Records contained in a dataset:
· · · ·
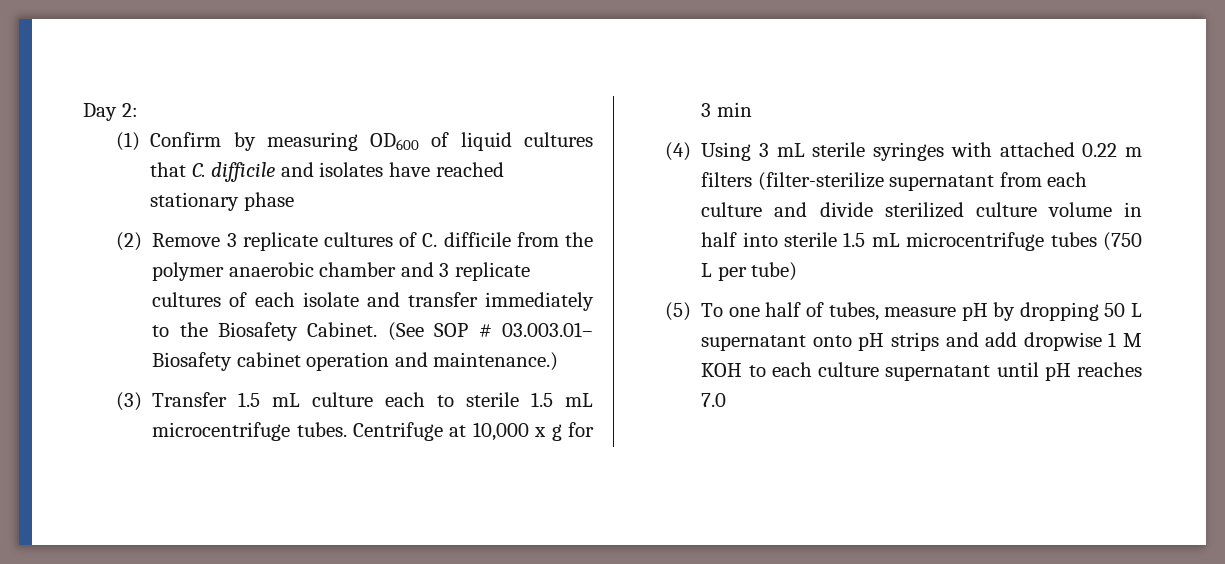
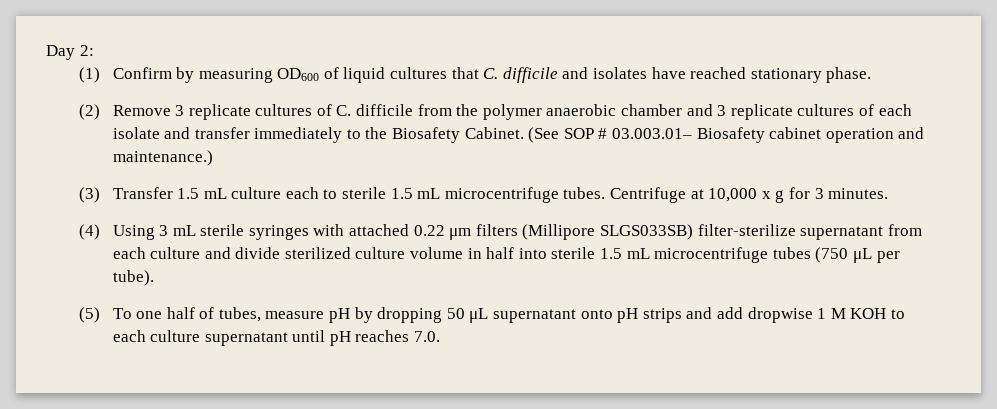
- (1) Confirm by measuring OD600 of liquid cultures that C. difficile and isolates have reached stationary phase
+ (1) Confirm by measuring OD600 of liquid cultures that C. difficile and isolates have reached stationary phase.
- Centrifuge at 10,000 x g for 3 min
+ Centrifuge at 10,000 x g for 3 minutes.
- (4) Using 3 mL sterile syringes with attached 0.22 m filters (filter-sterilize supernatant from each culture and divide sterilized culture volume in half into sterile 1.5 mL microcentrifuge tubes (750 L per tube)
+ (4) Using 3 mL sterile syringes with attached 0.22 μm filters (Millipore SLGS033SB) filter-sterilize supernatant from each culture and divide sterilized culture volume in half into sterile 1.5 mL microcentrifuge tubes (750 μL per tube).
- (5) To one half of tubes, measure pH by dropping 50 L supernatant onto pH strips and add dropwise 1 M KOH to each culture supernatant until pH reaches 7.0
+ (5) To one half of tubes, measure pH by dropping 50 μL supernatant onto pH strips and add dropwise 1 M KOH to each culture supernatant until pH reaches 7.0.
· · · ·
Exercise description – Copy out all lines from the records where the word "strips" appears.

Answer section –
- (5) To one half of tubes, measure pH by dropping 50 L supernatant onto pH strips and add dropwise 1 M KOH to each culture supernatant until pH reaches 7.0
+ (5) To one half of tubes, measure pH by dropping 50 μL supernatant onto pH strips and add dropwise 1 M KOH to each culture supernatant until pH reaches 7.0.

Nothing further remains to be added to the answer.